Les révisionnistes khrouchtchyoviens ont mis en branle tout leur arsenal criminel pour déconsidérer le nom de Staline. Pour dissimuler leur crime, ils ont détruit les ouvrages de Staline, détruit les documents, falsifié les faits et événements historiques, etc.
Les khrouchtchyoviens ne se sont pas risqués à tenter une déconsidération du nom de Lénine parce que cela aurait démasqué trop clairement leur nature contre-révolutionnaire. Ils y sont allés par un autre chemin criminel. Les révisionnistes se sont mis,. avec méthode et détermination quant à l'objectif à atteindre, à émasculer le léninisme en lui substituant un assemblage de citations, certes exactes tirées des oeuvres de Lénine mais totalement isolées de leur contexte réel. Ce qui a transformé le marxisme-léninisme de guide pour l'action qu'il était en un bavardage continuel pseudo-scientifique. En même temps, les khrouchtchyoviens, surtout à l'époque brejnévienne ont peu à peu remplacé le prestige et l'œuvre de Lénine par une sorte d'«idolâtrie» pour le nom de Lénine, pour ses portraits et ses monuments. De cette manière, les révisionnistes khrouchtchyoviens sont parvenus – neutraliser le fonctionnement du léninisme en arrachant également cette arme des mains du prolétariat.

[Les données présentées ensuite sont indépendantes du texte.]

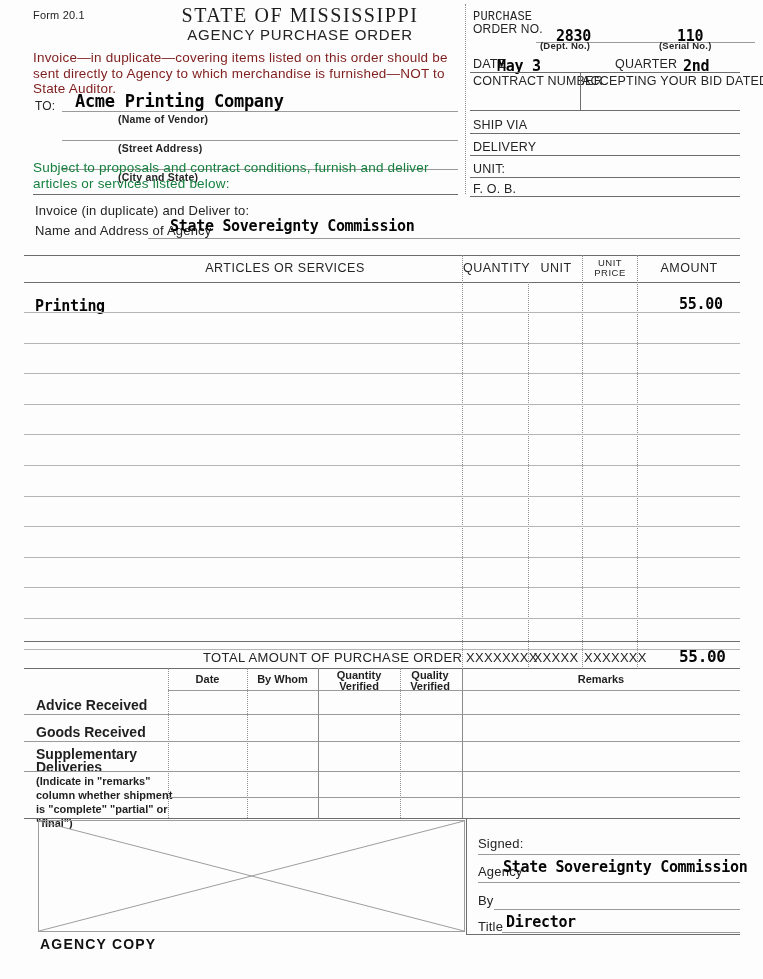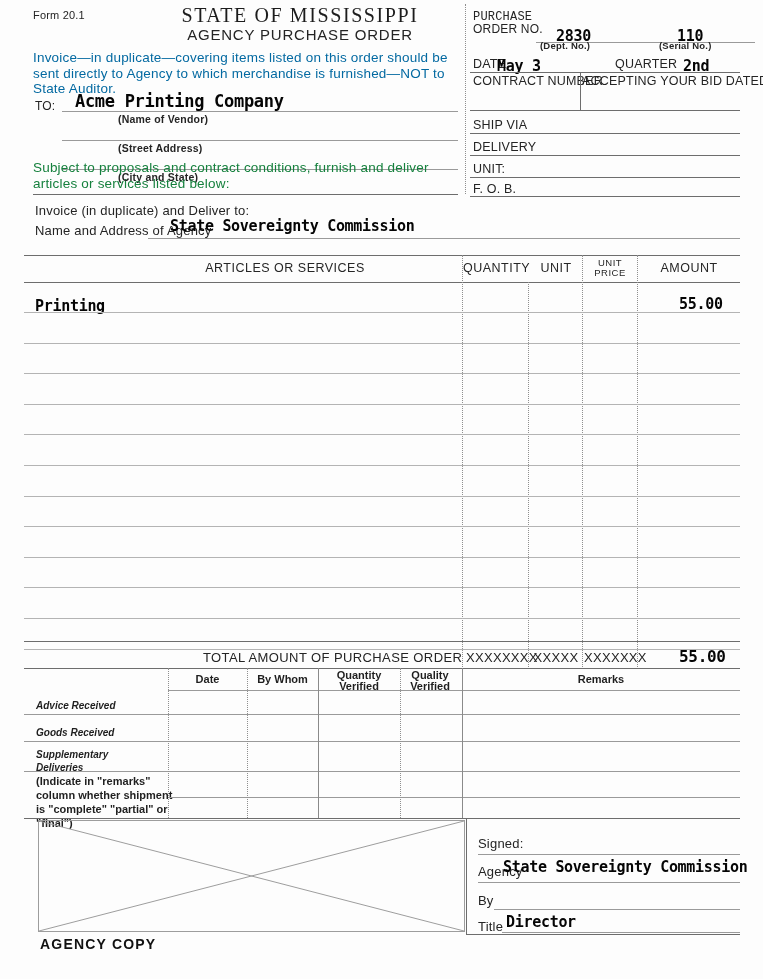"Invoice—in duplicate—covering items" #invoice-note { color: #0369a1 -> #7f1d1d }
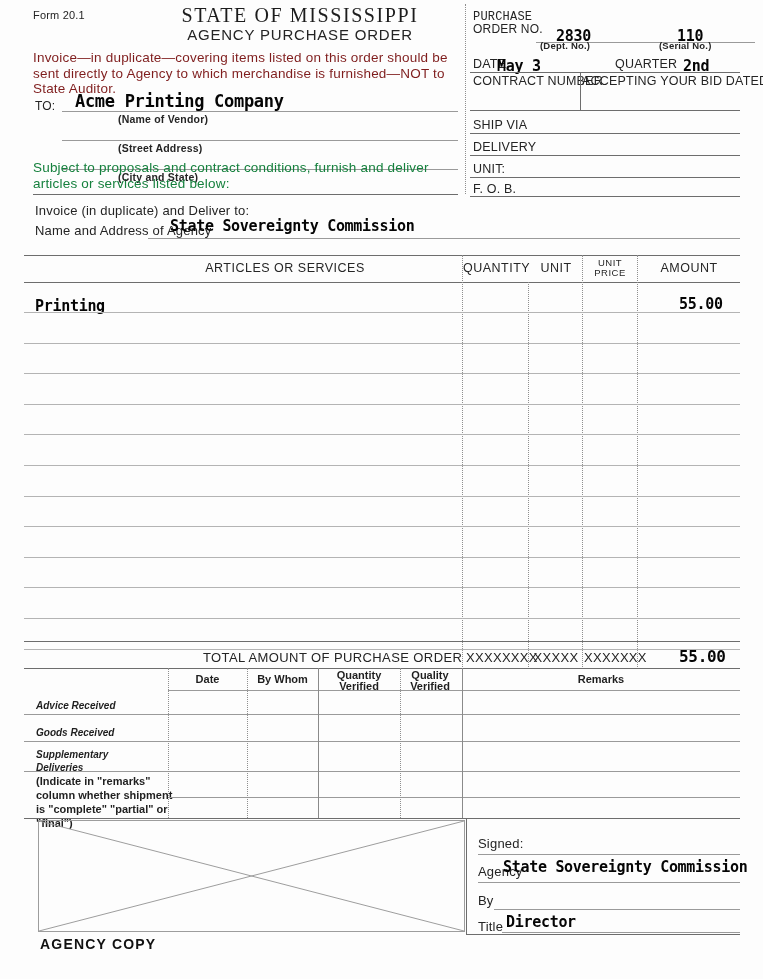"Advice Received" .vrow-label { font-size: 10px -> 14px; font-style: italic -> none }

Mais il faut bien également reconnaître que l'hystérie anti-staliniste peut aussi être expliquée simplement par la haine des ennemis du Pouvoir soviétique envers Staline personnellement, parce que ce chef' du prolétariat s'est dressé, jusqu'à la dernière minute de sa vie et même après sa mort - par ses ouvrages scientifiques, son oeuvre pratique et son prestige personnel - tel un roc indestructible sur le chemin de la contre-révolution. C'est bien pourquoi les ennemis ont fait tout leur possible non seulement pour le balayer de leur route et le traîner dans la boue, mais également pour en effacer tout souvenir dans la conscience des masses populaires.